As many community-based organizations and institutions in America are finally stepping up to vocally condemn the injustices of racism and discrimination and in some cases are stating hefty commitments to reduce and eventually eradicate bias cultures, we worry that companies are approaching racial equity work under a flawed narrative.
As many of the Black, Indigenous, and People of Color hired in organizations have been labeled as “diversity hires”, our lived experiences tell us what it’s like to have one’s contributions underestimated because those in “power” and in the majority who are defending the status quo, thought standards were being lowered in order to bring BIPOC in.
At Racing to Equity, we partner with Human Resources leaders and specialists to ensure that Black, Indigenous, and People of Color, and other targeted groups who have been marginalized, oppressed, and discriminated against during the recruitment, hiring, and retention processes are provided with the access and supports they need to excel and advance professionally within their organizations and institutions.
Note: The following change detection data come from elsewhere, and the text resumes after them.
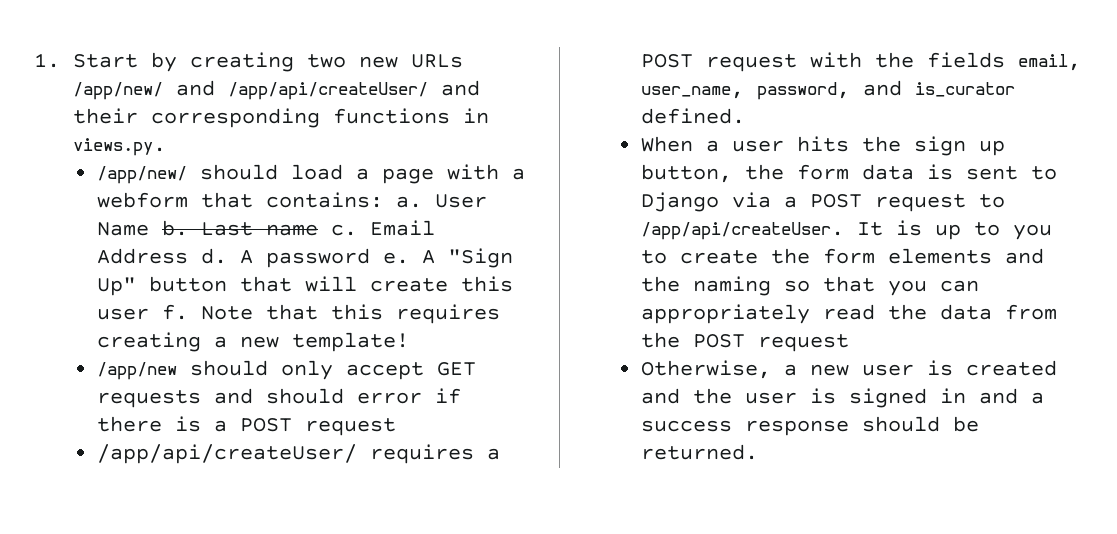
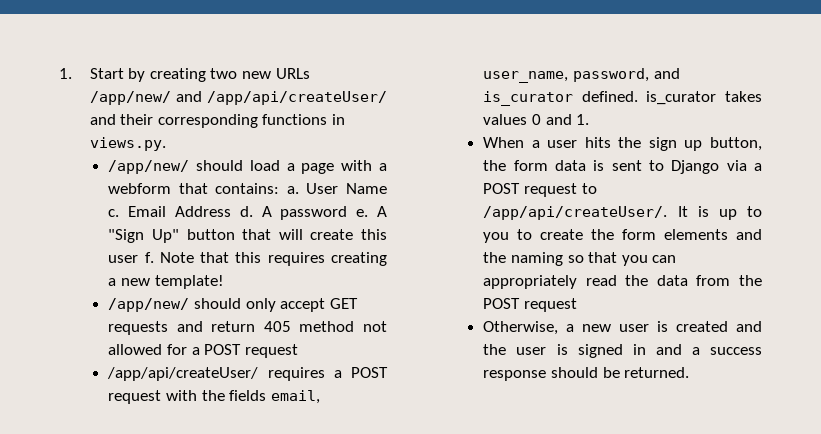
- User Name b. Last name c.
+ User Name c.
- /app/new should only accept GET requests and should error if there is a POST request
+ /app/new/ should only accept GET requests and return 405 method not allowed for a POST request
- /app/api/createUser/ requires a POST request with the fields email, user_name, password, and is_curator defined.
+ /app/api/createUser/ requires a POST request with the fields email, user_name, password, and is_curator defined. is_curator takes values 0 and 1.
- When a user hits the sign up button, the form data is sent to Django via a POST request to /app/api/createUser.
+ When a user hits the sign up button, the form data is sent to Django via a POST request to /app/api/createUser/.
Ensuring diversity, equity, and inclusion is a strong attempt to level the playing field to allow the best ideas and innovation to flourish, connect talented BIPOC leaders and individuals with opportunities that those in the majority often have unfair access to, and inspire the best organizations to thrive. When done right, creating diverse, equitable, inclusive organizations yields innovation, creativity, profitability, and stronger teams.
We support organizations in analyzing their policies, practices, and procedures to ensure that these are equitable. We support our HR partners by providing them with professional development, strategies and tools on equitable recruitment, interviewing, hiring, and retention practices, as well as culture change to provide a hospitable space for BIPOC and other targeted identities to thrive in their organizations. Our work is to also support the development of HR Handbooks and other critical tools and then connect these crucial efforts to the organization’s strategic priorities as well as its mission, vision, and values.
R2E also supports HR departments in understanding the history of bias and employment discrimination in the United States. While many organizations and institutions theoretically believe discrimination of an employee because of their race, gender, ability, or other identity is wrong and even illegal, in practice, cultural bias and institutional racism are present in many key hiring decisions made in the workplace. One small but eye-opening example is a 2003 Harvard study which found that employers preferred white candidates with a criminal record over Black employees who didn’t have a criminal history. Professional women of color face a number of impediments to hiring and advancement that white women do not. From historical segregation to newer and invisible barriers to Black, Indigenous, and People of Color in the workplace, there are very good reasons for why organizations need to prioritize leveling a currently unequal playing field.